Viktor Szakats [Mon, 2 Feb 2026 13:08:14 +0000 (14:08 +0100)]
build: tidy up and dedupe `strdup` functions
- de-dupe lib/src strdup/memdup functions into curlx.
- introduce `CURLX_STRDUP_LOW()` for mapping `strdup()`, and to do it at
one place within the code, in `curl_setup.h`.
- tests/server: use `curlx_strdup()`. (Also to fix building without
a system `strdup()`.)
- curlx/curlx.h: shorten and tidy up.
- adjust Windows build path to not need `HAVE_STRDUP`.
- build: stop detecting `HAVE_STRDUP` on Windows.
Stefan Eissing [Thu, 29 Jan 2026 10:59:05 +0000 (11:59 +0100)]
hostip.c: fix leak of addrinfo
When creating a dns entry, the addrinfo is passed into the entry on
success and needed deallocation by the caller on failure.
Change the signature to have Curl_dnscache_mk_entry() *always* take
ownership of the addrinfo, even on failure. Change parameter to address
of pointer so that call always clears it.
This makes the handling of failures to Curl_dnscache_mk_entry() simpler.
Viktor Szakats [Mon, 2 Feb 2026 12:14:30 +0000 (13:14 +0100)]
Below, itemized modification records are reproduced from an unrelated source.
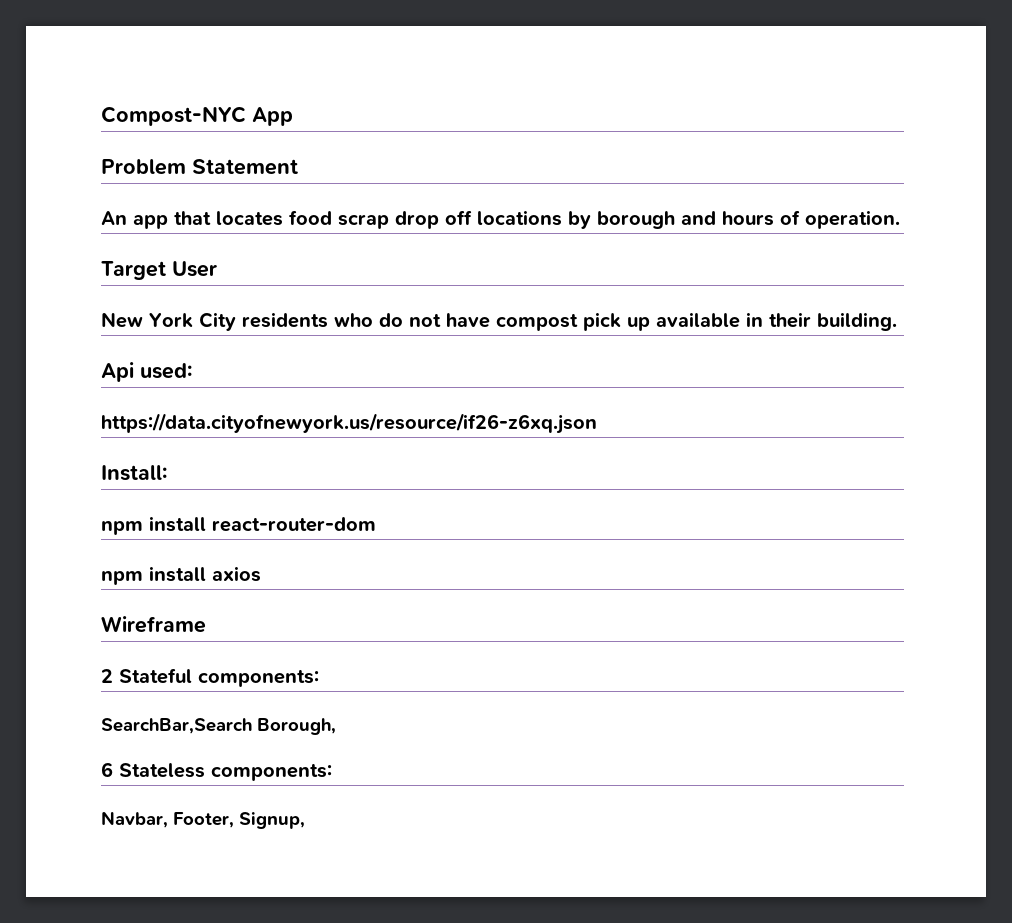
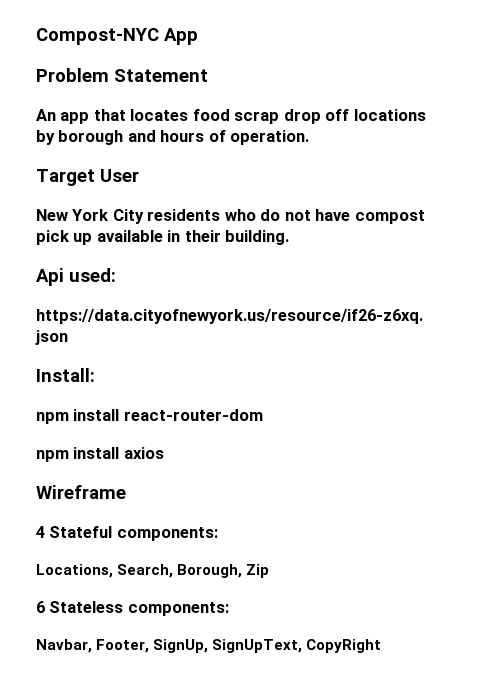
[101,669,113,683] 2 -> [36,526,45,538] 4
[101,718,252,734] SearchBar,Search -> [36,564,174,578] Locations, Search,
(336, 726) none -> [246,564,270,578] Zip
[239,812,305,829] Signup, -> [153,639,382,653] SignUp, SignUpText, CopyRight

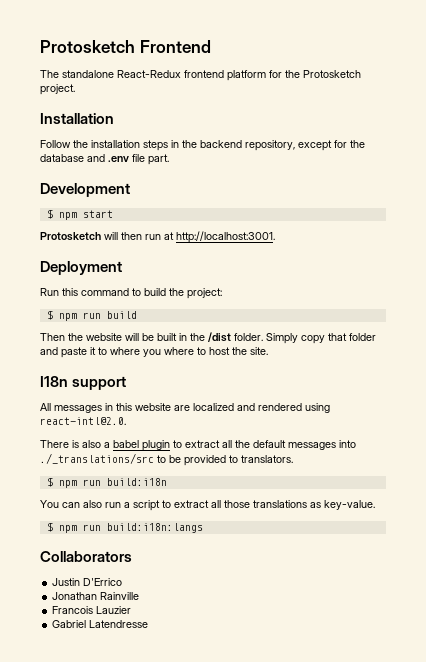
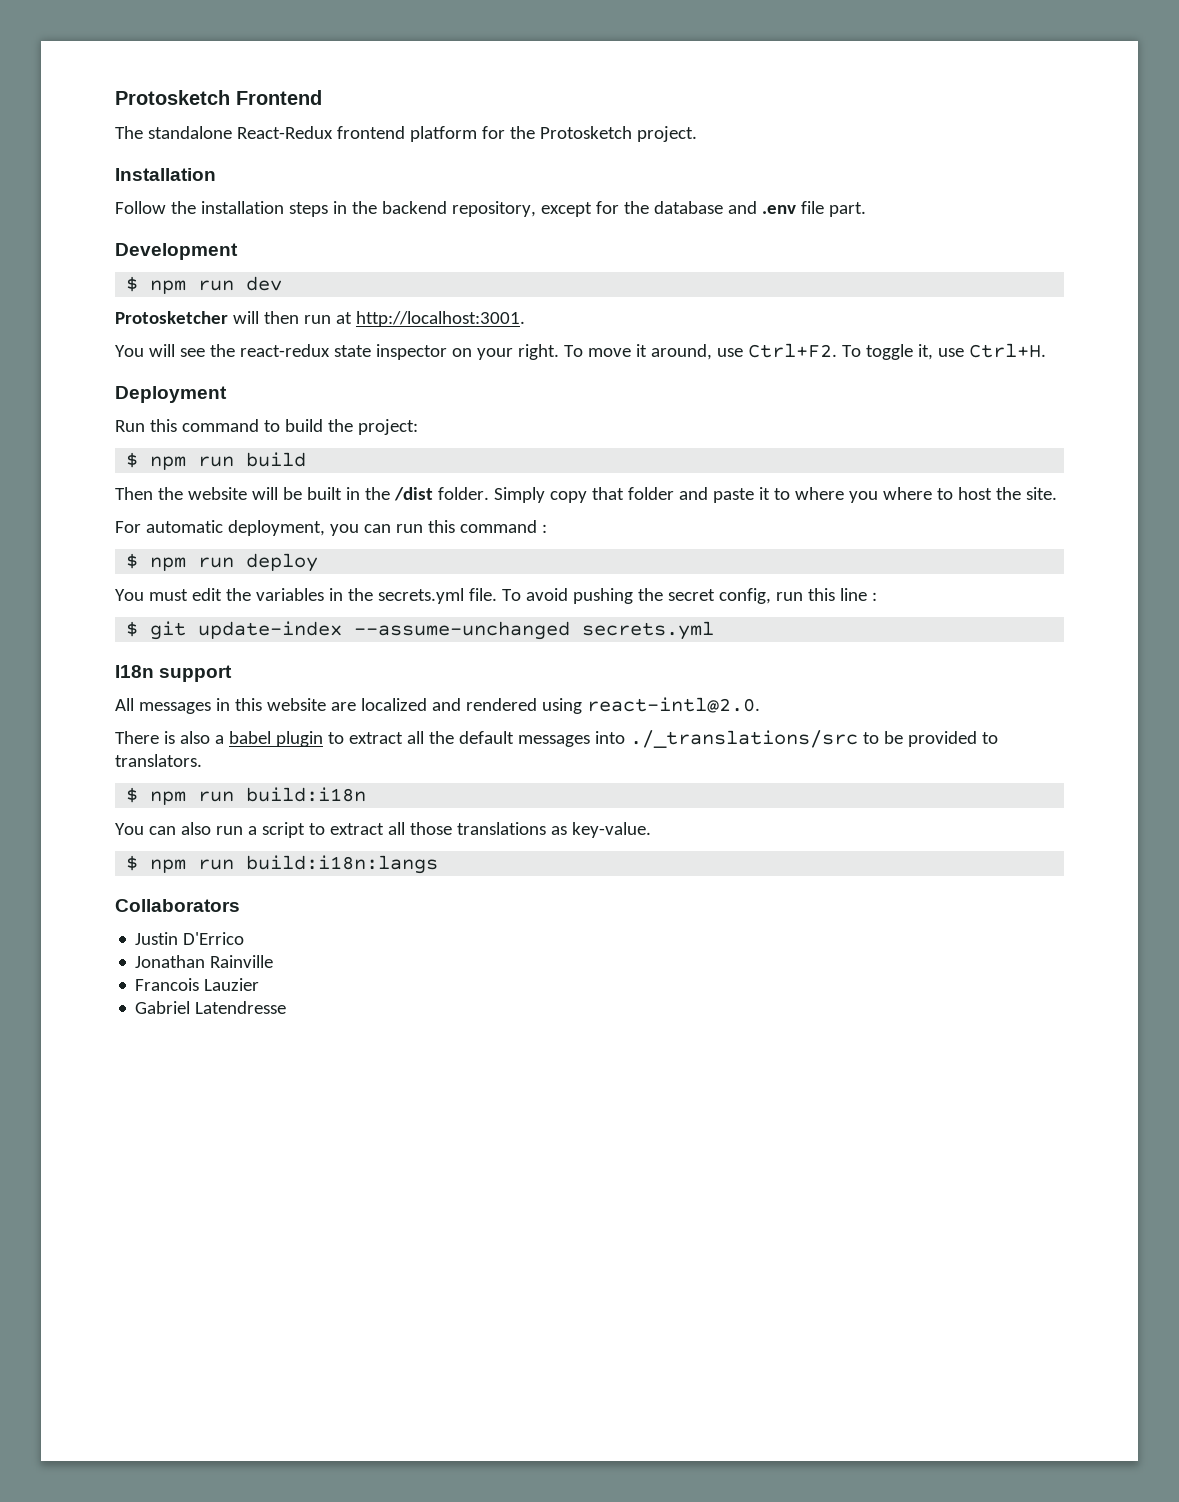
[82,210,113,218] [40,232,101,241] start // Protosketch -> [198,276,283,291] [115,311,228,324] run dev // Protosketcher
(275, 237) none -> [115,343,1046,360] // You will see the react-redux state inspector on your right. To move it around, use Ctrl+F2. To toggle it, use Ctrl+H.
(268, 351) none -> [115,520,547,536] [126,553,319,572] [115,588,877,604] [126,621,715,640] // For automatic deployment, you can run this command : // $ npm run deploy // You must edit the variables in the secrets.yml file. To avoid pushing the secret config, run this line : // $ git update-index --assume-unchanged secrets.yml

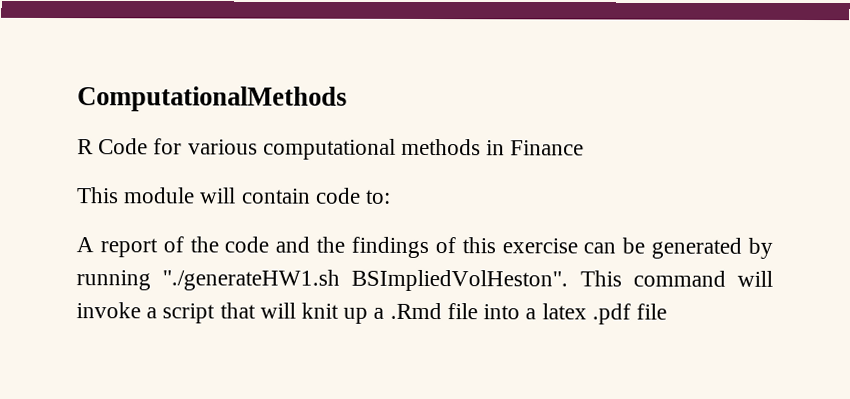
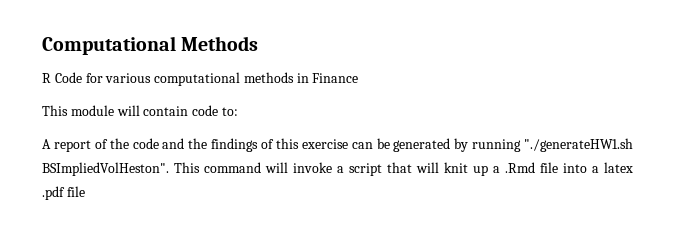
[77,86,347,112] ComputationalMethods -> [42,36,259,55] Computational Methods

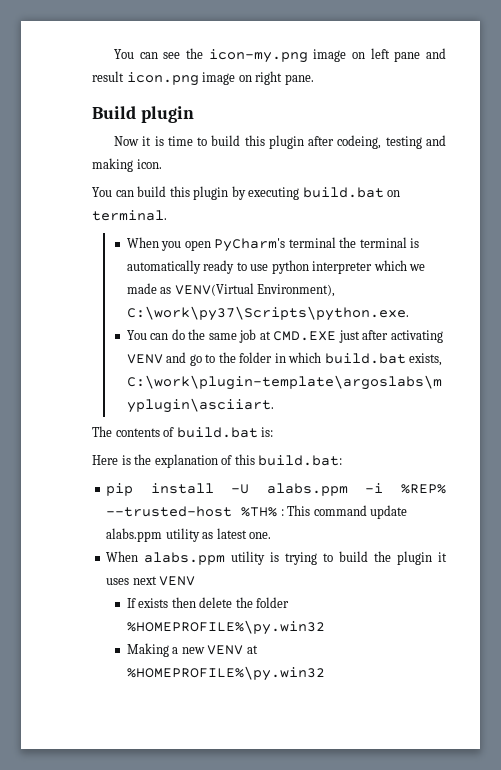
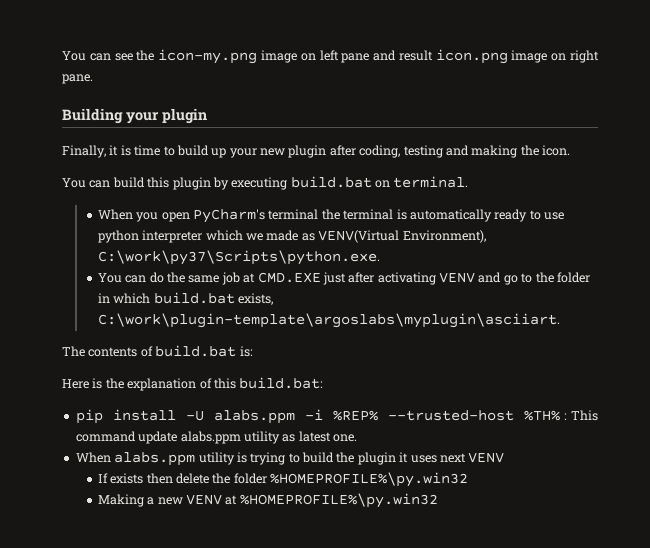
[92,106,136,119] Build -> [62,108,159,124] Building your
[113,136,139,146] Now -> [62,145,106,158] Finally,
[244,135,265,146] this -> [211,148,285,158] up your new
[337,135,382,149] codeing, -> [359,145,401,158] coding,
(133, 165) none -> [520,145,539,156] the

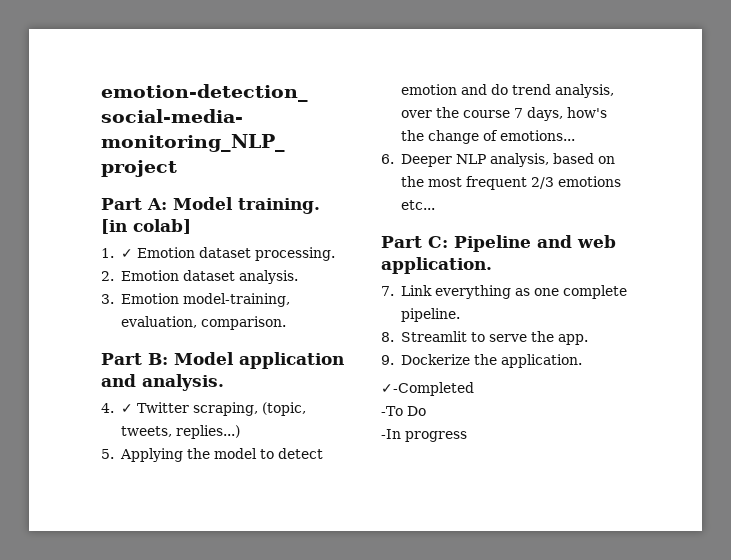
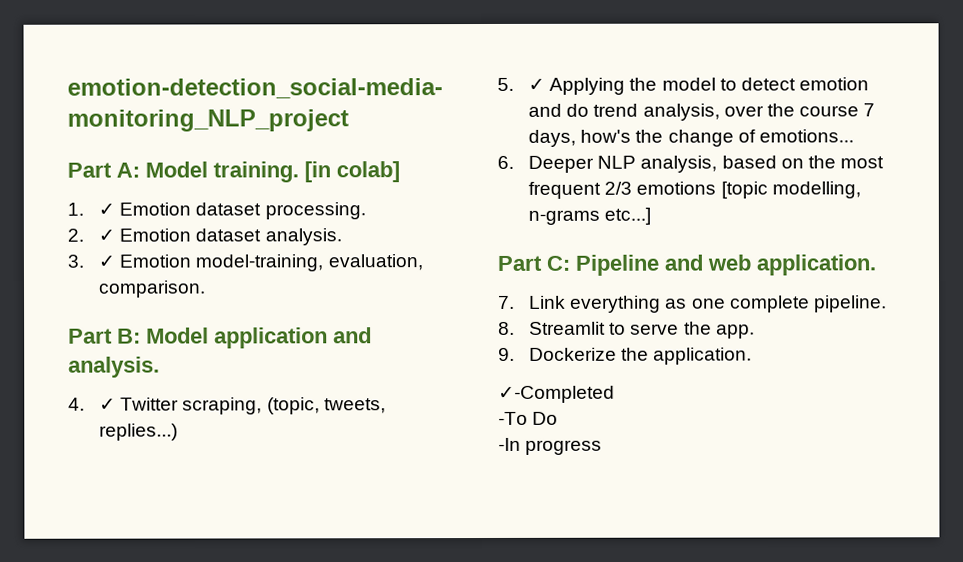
(114, 276) none -> [98,229,116,242] ✓
(114, 299) none -> [98,255,116,268] ✓
(114, 454) none -> [528,78,546,91] ✓
[400,200,435,210] etc... -> [720,181,861,199] [528,207,652,225] [topic modelling, n-grams etc...]

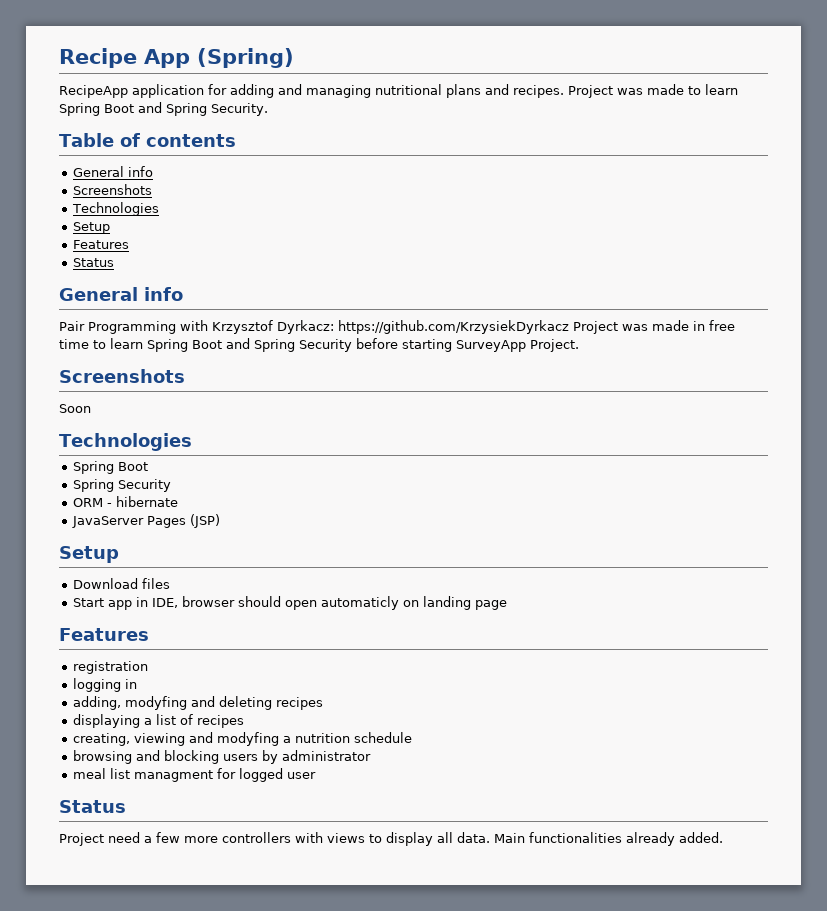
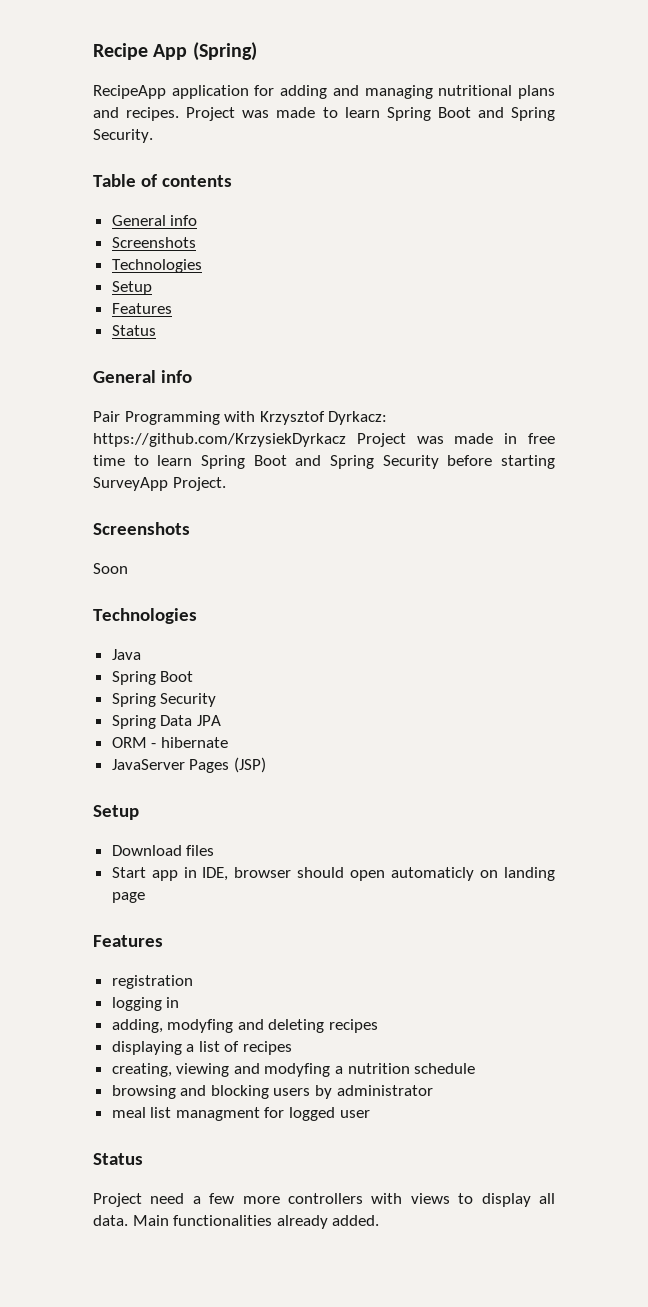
(192, 442) none -> [111,649,141,660] // Java
(172, 485) none -> [111,715,221,729] // Spring Data JPA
build: tidy up curl-specific fstat calls and stat struct type
To avoid redefining the `fstat` system symbol, and to clarify
`struct_stat` is a curl symbol.
- introduce `curlx_fstat()` macro and use it.
- rename `struct_stat` to `curl_struct_stat`.
Also:
- tests: replace direct `curlx_win32_stat()` call with `curlx_stat()`.
- checksrc: disallow direct `_fstati64` and `fstat()` calls, except in
examples.
Viktor Szakats [Sat, 31 Jan 2026 20:15:51 +0000 (21:15 +0100)]
cmake: skip binutils ld hack if zlib/openssl target is not `IMPORTED`
The binutils ld hack requires reading the targets' `LOCATION` property.
This property exists in `IMPORTED` targets. `ZLIB::ZLIB` and
`OpenSSL::Crypto` are normally `IMPORTED` targets defined by CMake's
built-in Find modules. However, in some cases (e.g. in "superbuilds"),
they may be regular targets, defined manually, without a `LOCATION`
property. To avoid a CMake warning in such case, verify if the target is
`IMPORTED` before reading this property.
This also mean that in such case the binutils/ld/gcc hack is not
enabled, and libcurl may fail linking in static mode.
Viktor Szakats [Sun, 1 Feb 2026 00:04:58 +0000 (01:04 +0100)]
build: tidy up local `lseek()` mappings
- stop redefining system symbol `lseek`, by introducing `curl_lseek()`.
- handle AmigaOS quirk within the macro mapping.
- add missing parenthesis to `LSEEK_ERROR` values.
- tool_util: use curl `lseek` macros in `tool_ftruncate64()`.
- move `LSEEK_ERROR` to right-hand side of if expressions.
- checksrc: disallow direct uses of `_lseeki64`, `llseek`, `lseek`.
dependabot[bot] [Sun, 1 Feb 2026 14:55:09 +0000 (14:55 +0000)]
GHA: bump GHA and pip dependencies
- update `actions/checkout` from 6.0.1 to 6.0.2
- update `ruff` from 0.14.11 to 0.14.14
- update `cryptography` from 46.0.3 to 46.0.4
- update `psutil` from 7.2.1 to 7.2.2
- update `websockets` from 15.0.1 to 16.0
Viktor Szakats [Thu, 29 Jan 2026 21:57:19 +0000 (22:57 +0100)]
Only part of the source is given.